Two of its nationals may be under detention in China amid a serious diplomatic fallout, but that hasn’t stopped Canada from stirring the hornets’ nest over a topic that’s particularly taboo.
The Canadian embassy in Beijing yesterday (Dec. 18) posted a message (link in Chinese) marking the 70th anniversary of the Universal Declaration of Human Rights on Dec. 10 on its account on social network Weibo. But the post—which comes amid a particularly tense time in relations between Ottawa and Beijing—went on to say that Dec. 10 also marked the 10th anniversary of “an equally important document” that was “drafted by a writer who later won the Nobel Peace Prize.” The embassy invited Chinese readers to guess whether they knew who that figure was, with an added hint: “The person drew his inspiration from the works of [Czech dissident] Vaclav Havel, the person pictured here.”
The post, which remains up as of today (Dec. 19), has over 1,000 likes, but users are no longer able to view the 1,300 or so comments that were left on the post.
The post was referring to Charter 08, which called on the Chinese state to fundamentally change its character and abandon one-party rule. Signed by more than 300 democracy activists in 2008, the charter was co-authored by the late Liu Xiaobo, who died of liver cancer at age 61 in 2017 while in Chinese custody. He was tried for subversion and convicted in 2009 for writing seven sentences, a total of 224 Chinese characters, and given an 11-year sentence. He was awarded the Nobel Peace Prize in 2010.

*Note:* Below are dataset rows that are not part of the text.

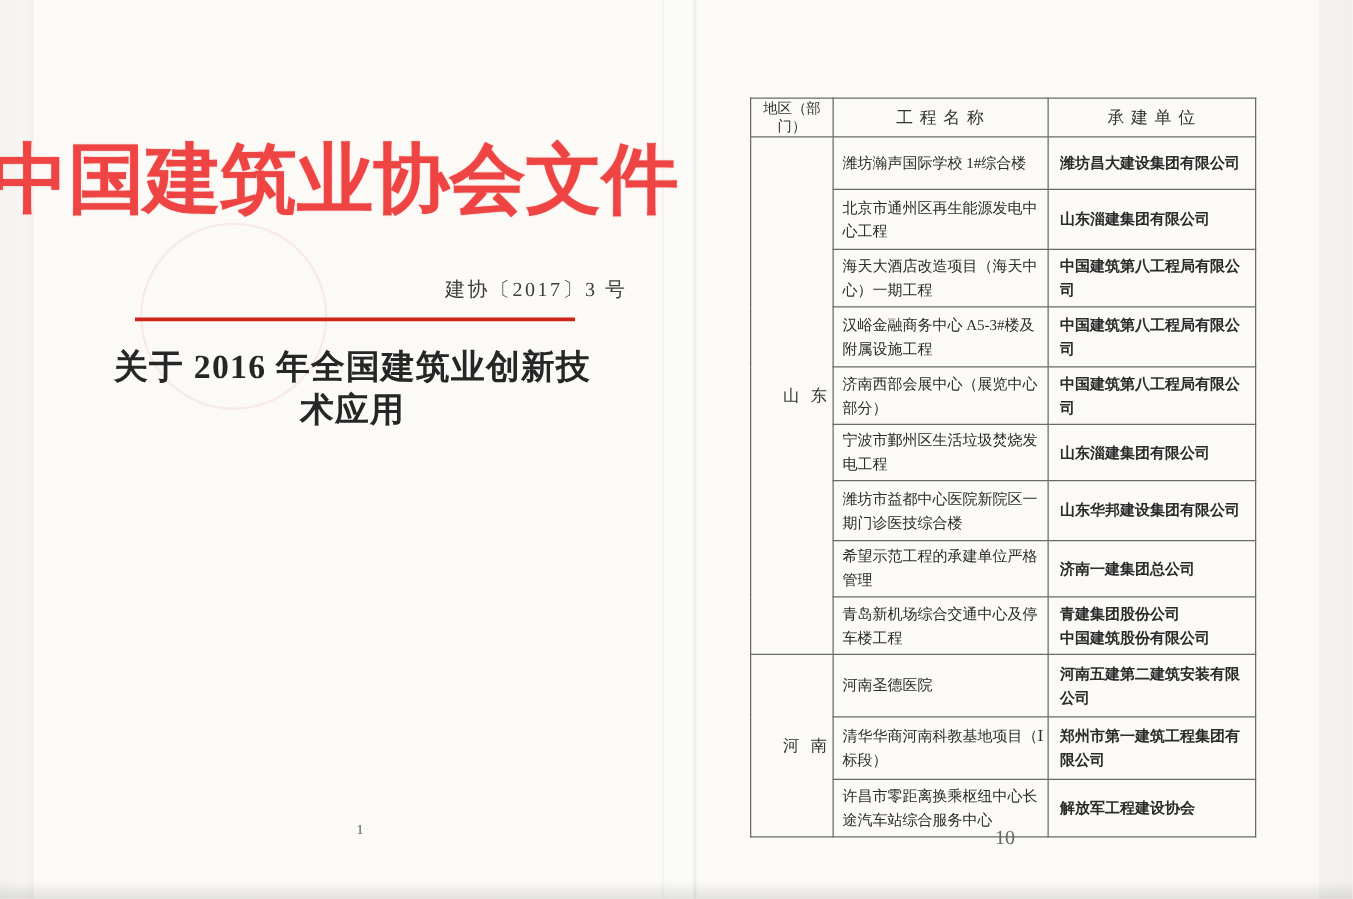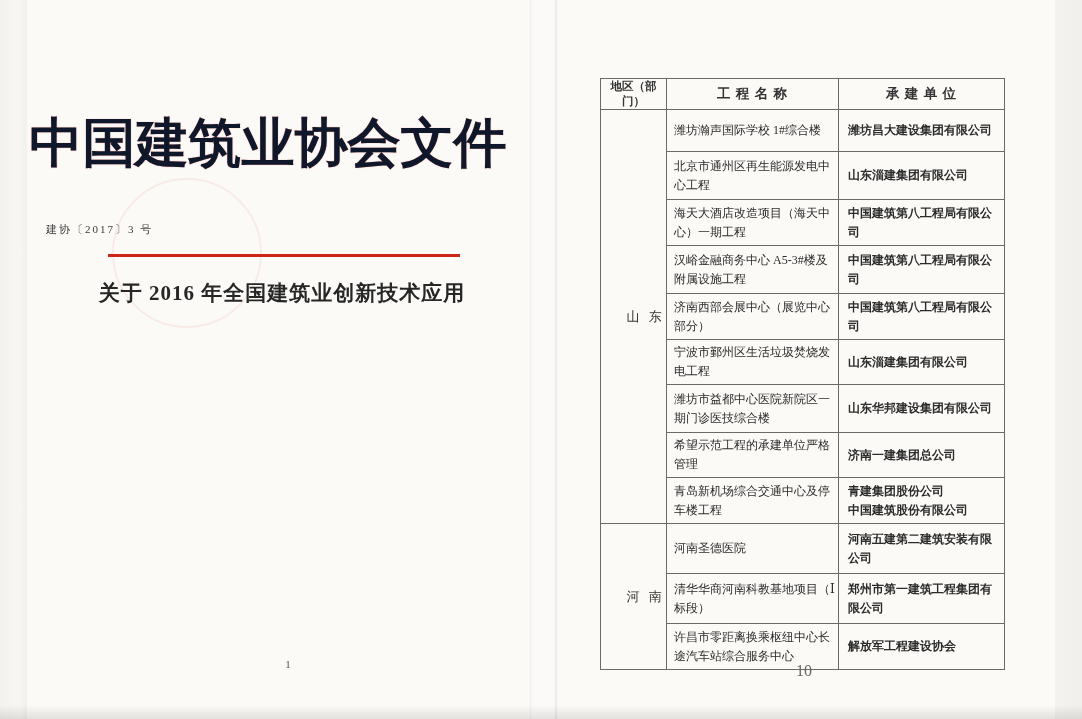"地区（部门）" .projects-table th { font-weight: 700 -> 400 }
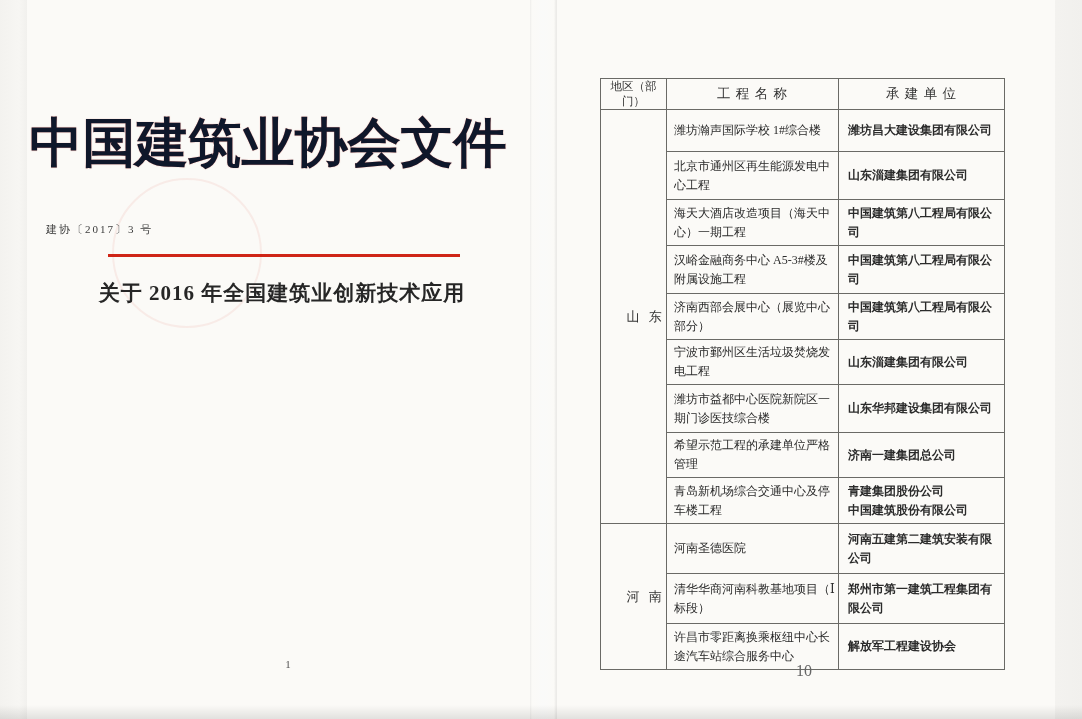"中国建筑业协会文件" .banner { color: #0f172a -> #ef4444; font-size: 53px -> 61px }
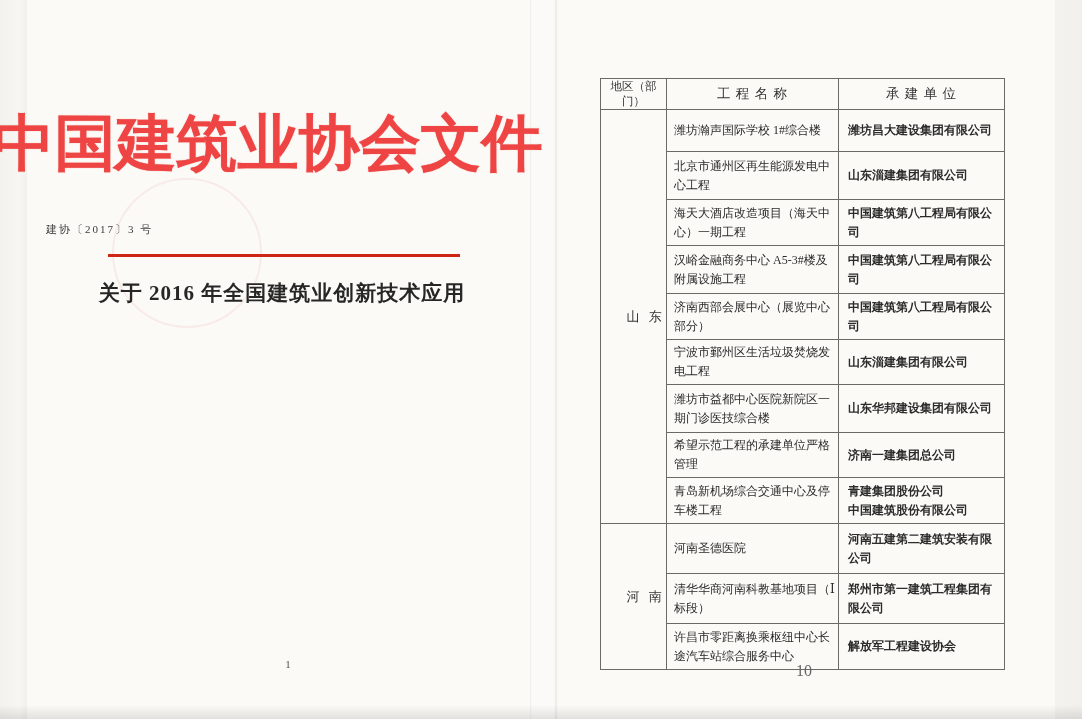"建协〔2017〕3 号" .doc-number { font-size: 11px -> 16px; left: 46px -> 62px; text-align: left -> right }
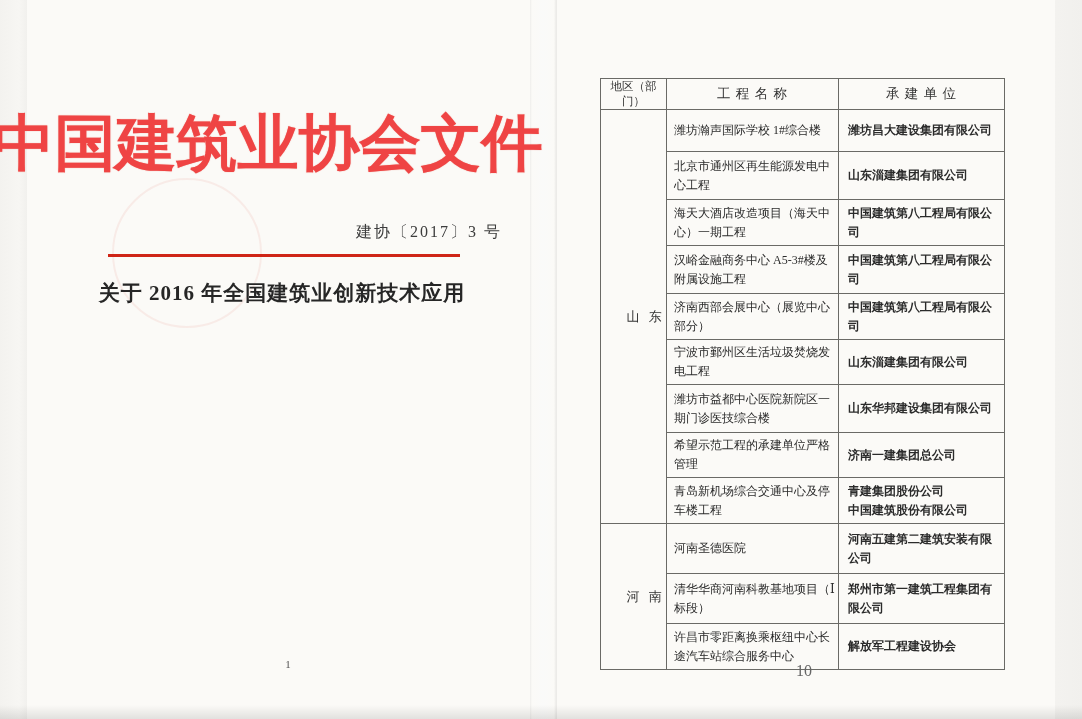"关于 2016 年全国建筑业创新技术应用" .notice-title { font-size: 21px -> 27px }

On the first anniversary of Liu’s death in July, Canadian foreign minister Chrystia Freeland released a statement marking the occasion and expressing support for his widow, Liu Xia, who now lives in Germany thanks to behind-the-scenes efforts by German diplomats to secure her exit from China.
At the Nobel ceremony in Oslo (video), the medal and diploma were placed on an empty chair as Liu was in prison. Norwegian actress Liv Ullmann read the statement Liu had written prior to his sentencing: “I have no enemies and no hatred.”
Following the Nobel Peace Prize ceremony, Norway was punished economically and diplomatically by China for years, and Beijing—embroiled in a spat with Ottawa after Huawei chief financial officer Meng Wanzhou was arrested this month in Vancouver—has warned of “serious consequences” for Canada. In the weeks since the arrest, two Canadian nationals—a former diplomat and a businessman—were detained on the grounds of conducting activities that jeopardized China’s national security. Meng has been granted bail, and the two Canadians, Michael Kovrig and Michael Spavor, have been visited by Canadian diplomats.